C’est exactement pareil pour l’animation. Totally Spies est clairement sous influence japonaise, tandis que Tous à l’Ouest reprend le gimmick du corbeau traversant l’écran. L’art se nourrit de l’art, c’est dans l’ordre naturel des choses. Totally Spies contient aussi des éléments de la série américaine Bécébégé, et plusieurs albums de Lucky Luke reprennent des trames issues de classiques du Western.
En résumé, je dirai que le terme « manga français » me pose deux difficultés. La première, c’est que je n’en vois pas l’utilité ; pour moi, « manga » signifie « BD » voire « BD japonaise », donc parler de « manga français » revient à dire « BD française » (pourquoi pas) ou « BD japonaise française » (non sens).

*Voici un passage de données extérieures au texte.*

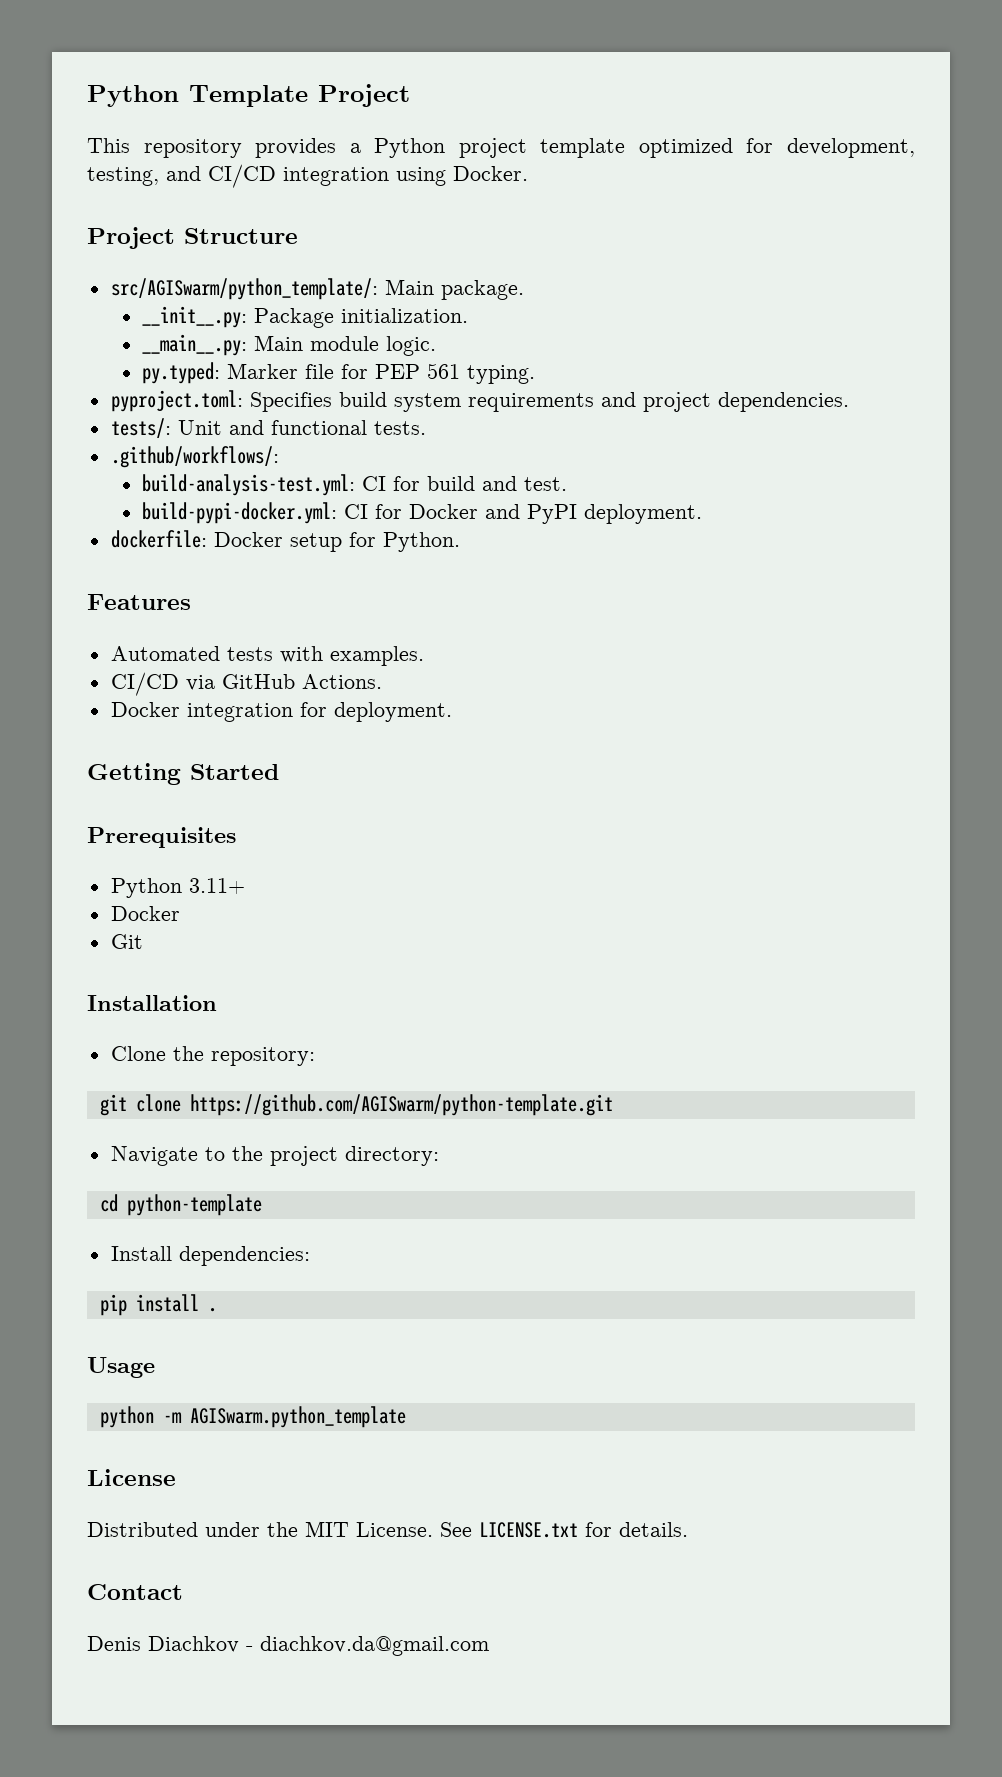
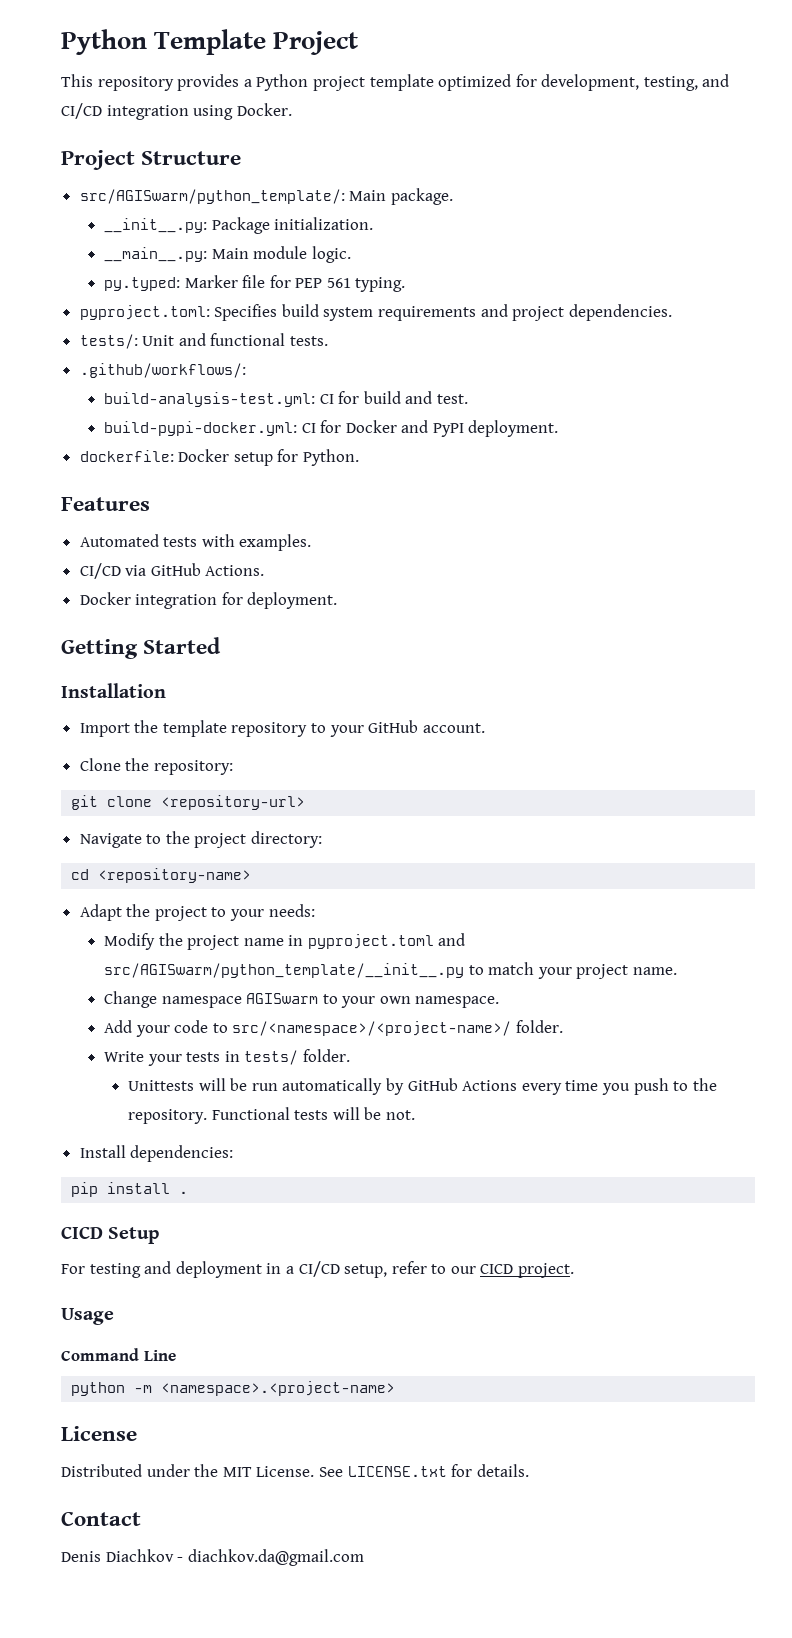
- Prerequisites
- Python 3.11+
- Docker
- Git
  Installation
+ Import the template repository to your GitHub account.
- git clone https://github.com/AGISwarm/python-template.git
+ git clone <repository-url>
- cd python-template
+ cd <repository-name>
+ Adapt the project to your needs:
+ Modify the project name in pyproject.toml and src/AGISwarm/python_template/__init__.py to match your project name.
+ Change namespace AGISwarm to your own namespace.
+ Add your code to src/<namespace>/<project-name>/ folder.
+ Write your tests in tests/ folder.
+ Unittests will be run automatically by GitHub Actions every time you push to the repository. Functional tests will be not.
+ CICD Setup
+ For testing and deployment in a CI/CD setup, refer to our CICD project.
+ Command Line
- python -m AGISwarm.python_template
+ python -m <namespace>.<project-name>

La seconde, c’est que ce terme reste associée à des projets d’éditeurs français puants de cynisme. Ils ont constaté que les manga, ça se vendait, donc ils ont décidé d’en produire eux-mêmes dans une logique purement marketing. Soleil qui sort Lanfeust Manga, c’est totalement ça : ils se seront dit que c’était un bon moyen de générer des bénéfices en dérivant une de leurs licences phares. J’imagine mal un auteur se lever le matin, et penser : « Je vais faire une version manga de Lanfeust et aller le proposer à Soleil ! » Cela ne s’est certainement pas passé comme ça. C’est l’éditeur qui aura eu cette idée, et qui aura trouvé un dessinateur – par exemple, quelqu’un dont ils avaient refusé un précédent projet d’inspiration japonaise – pour la concrétiser. Ce qui n’empêche pas nécessairement l’auteur en question de s’impliquer dans son travail, mais cela reste un vulgaire montage marketing qu’il ne faut surtout pas encourager. De la même façon, quand Ankama lance Dofus Manga, c’est car leur public cible, c’est un lecteur de Naruto de 12 ans (je caricature à peine) ; ils ont donc plus de chances de le toucher avec du 192 pages noir & blanc qu’avec du 48 pages couleur.
Pour finir, je rappellerai que nombre de mangaka revendiquent une influence de Moebius. Pour autant, parlons-nous de BD Franco-Belgo-Japonaise ? Non, mais c’est presque dommage : ce serait concept.